Exercise brief:
Look through the data below and extract, unchanged, the lines from the one that contains "bank account: GB59334850854062190835" to the one that contains "total: 655.20 -> 726.54", both included.
------ Data records
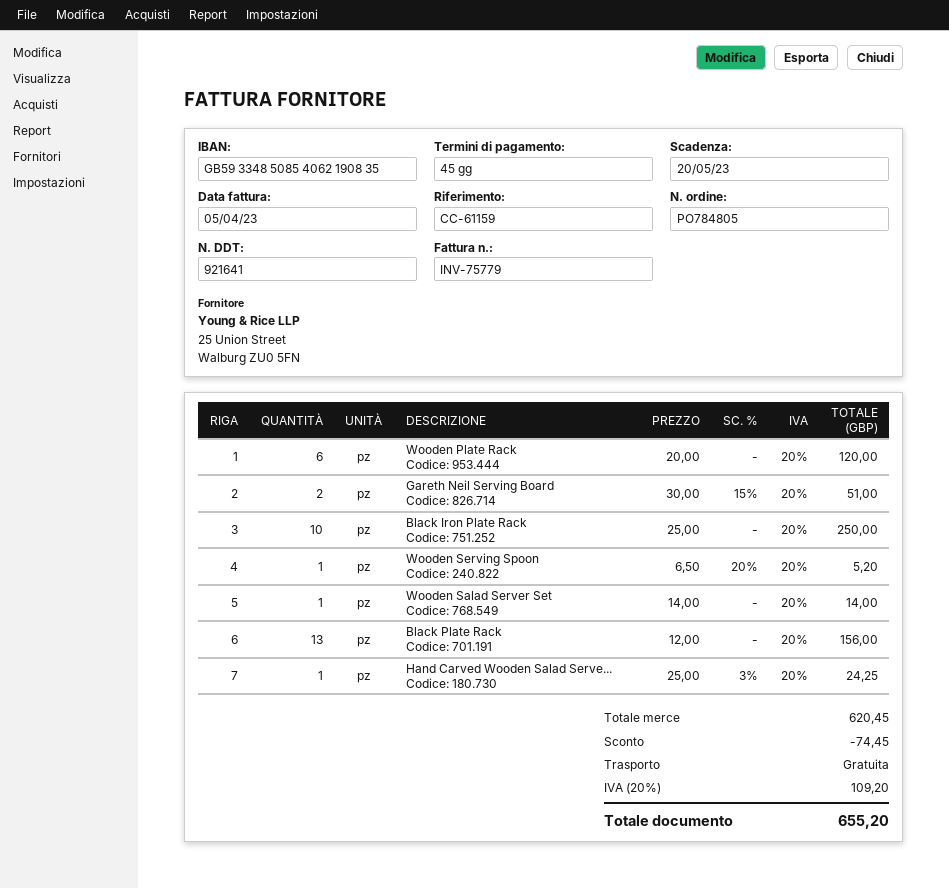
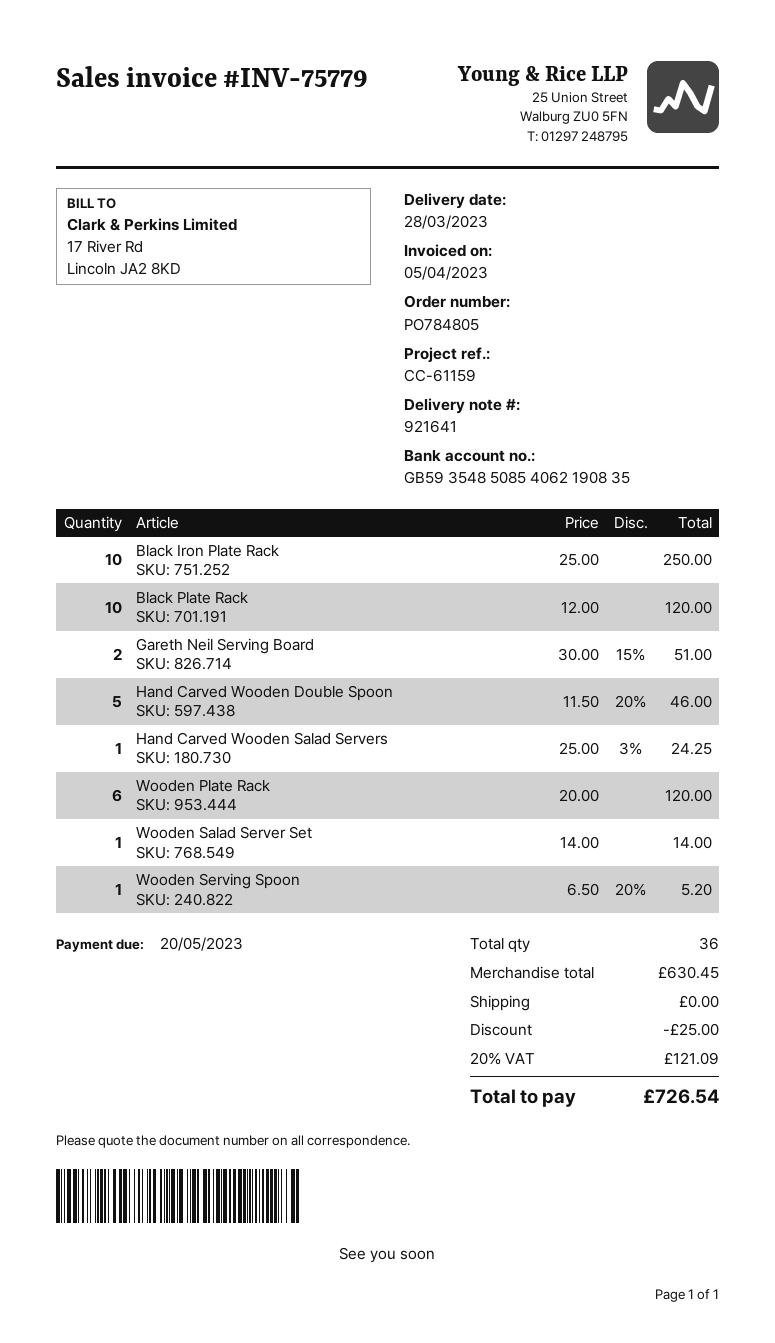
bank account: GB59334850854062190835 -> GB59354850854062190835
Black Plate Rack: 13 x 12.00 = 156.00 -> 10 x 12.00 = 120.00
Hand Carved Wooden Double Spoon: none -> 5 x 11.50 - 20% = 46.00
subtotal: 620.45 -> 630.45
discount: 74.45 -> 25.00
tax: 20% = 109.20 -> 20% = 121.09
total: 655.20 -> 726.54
------------
------ Data records
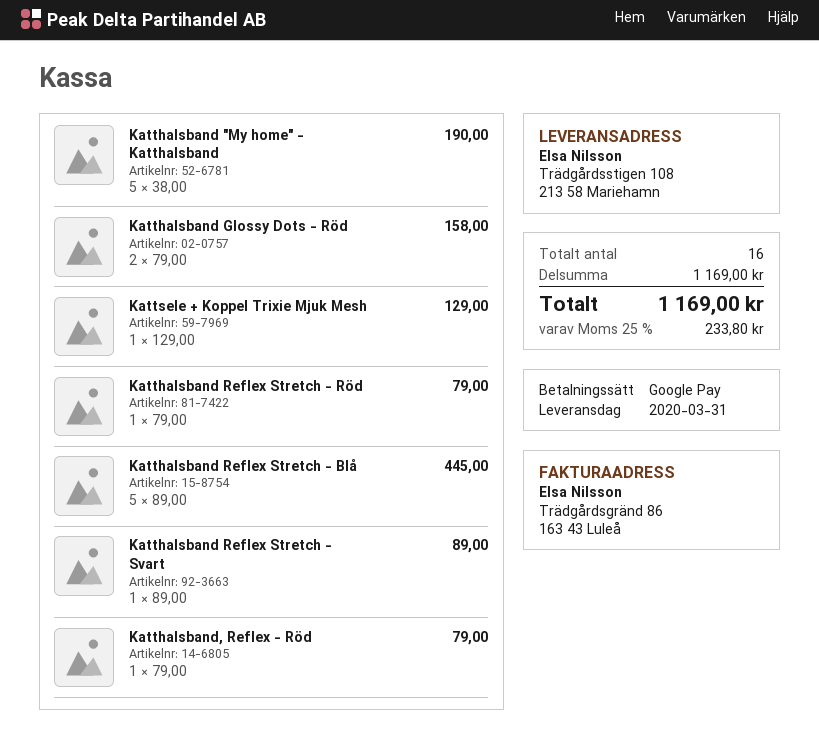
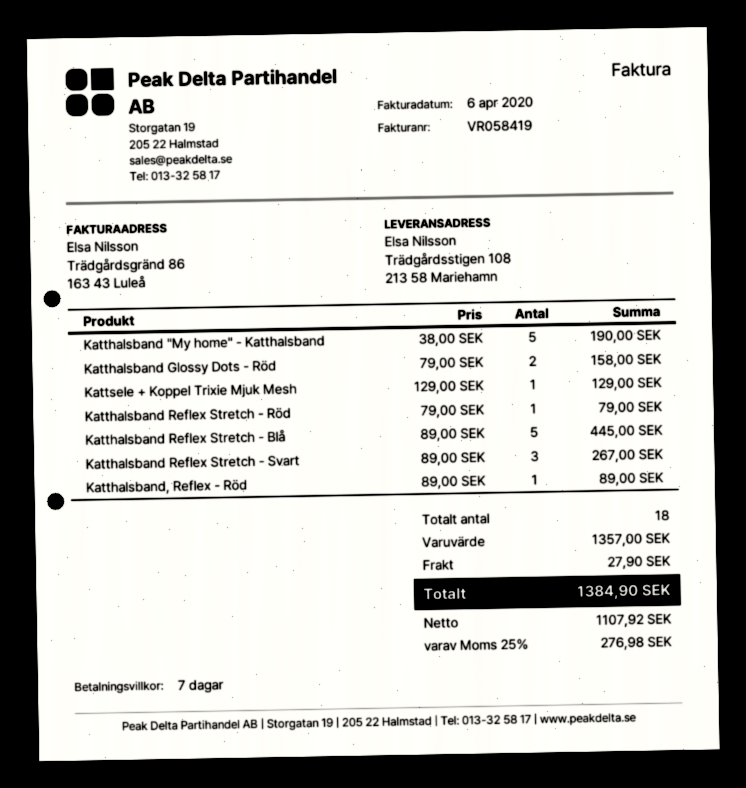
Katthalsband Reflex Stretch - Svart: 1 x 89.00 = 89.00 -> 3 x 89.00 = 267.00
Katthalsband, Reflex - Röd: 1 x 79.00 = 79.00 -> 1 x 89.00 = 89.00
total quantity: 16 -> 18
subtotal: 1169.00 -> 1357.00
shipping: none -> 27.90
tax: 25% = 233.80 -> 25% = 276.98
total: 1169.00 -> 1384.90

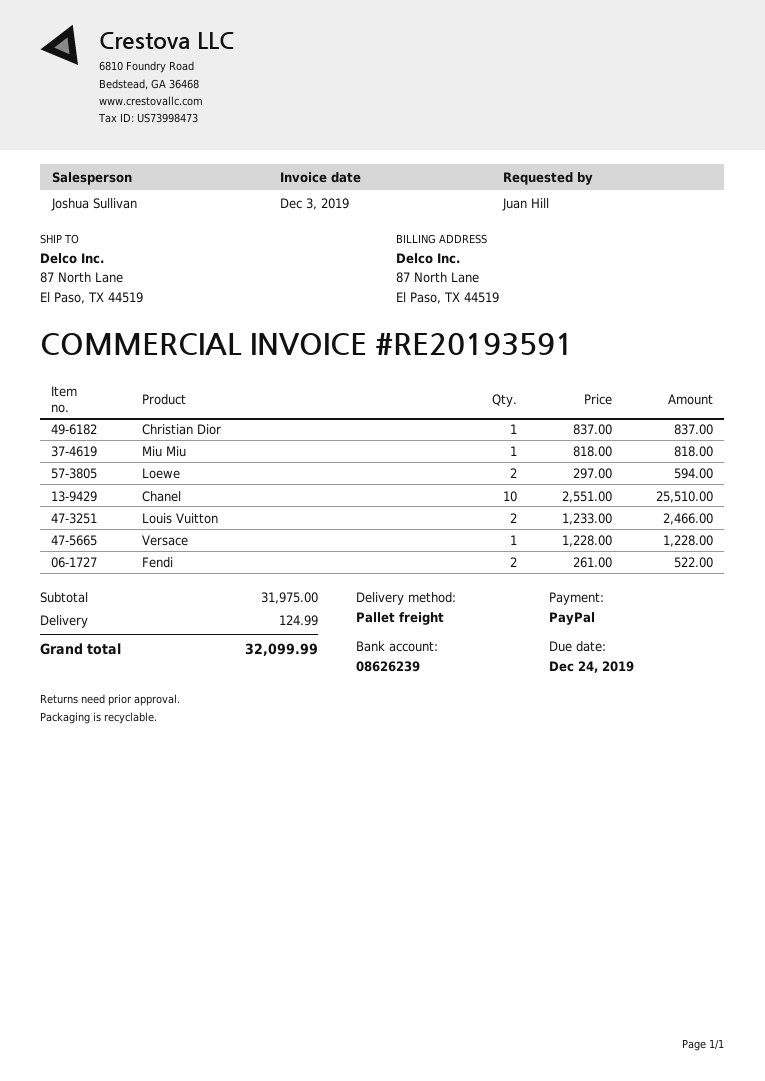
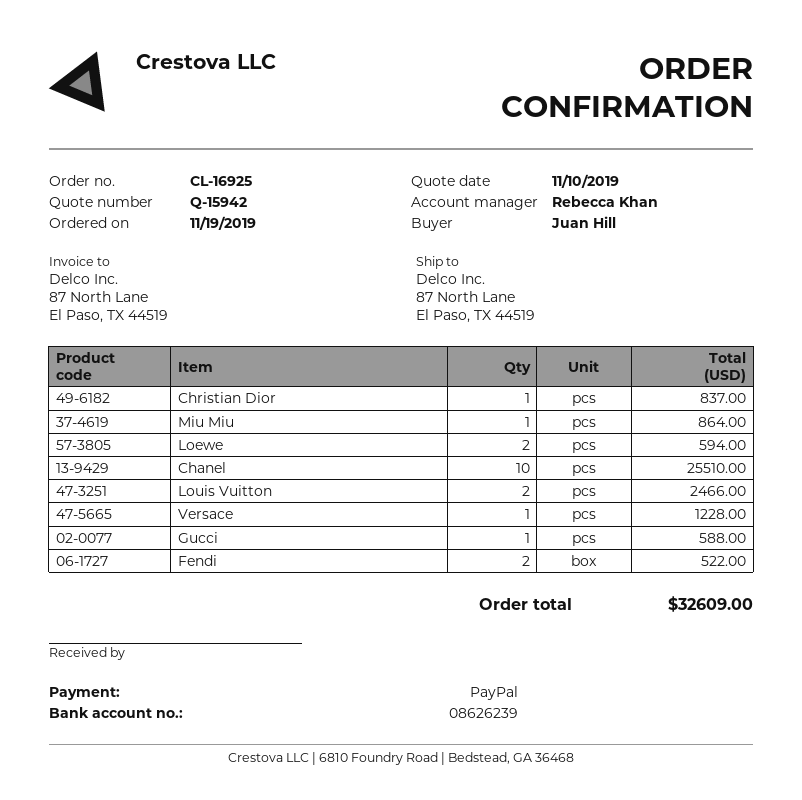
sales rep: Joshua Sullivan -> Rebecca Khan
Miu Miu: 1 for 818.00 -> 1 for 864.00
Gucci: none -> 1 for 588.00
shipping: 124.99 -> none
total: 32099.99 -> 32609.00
------------
Reply:
bank account: GB59334850854062190835 -> GB59354850854062190835
Black Plate Rack: 13 x 12.00 = 156.00 -> 10 x 12.00 = 120.00
Hand Carved Wooden Double Spoon: none -> 5 x 11.50 - 20% = 46.00
subtotal: 620.45 -> 630.45
discount: 74.45 -> 25.00
tax: 20% = 109.20 -> 20% = 121.09
total: 655.20 -> 726.54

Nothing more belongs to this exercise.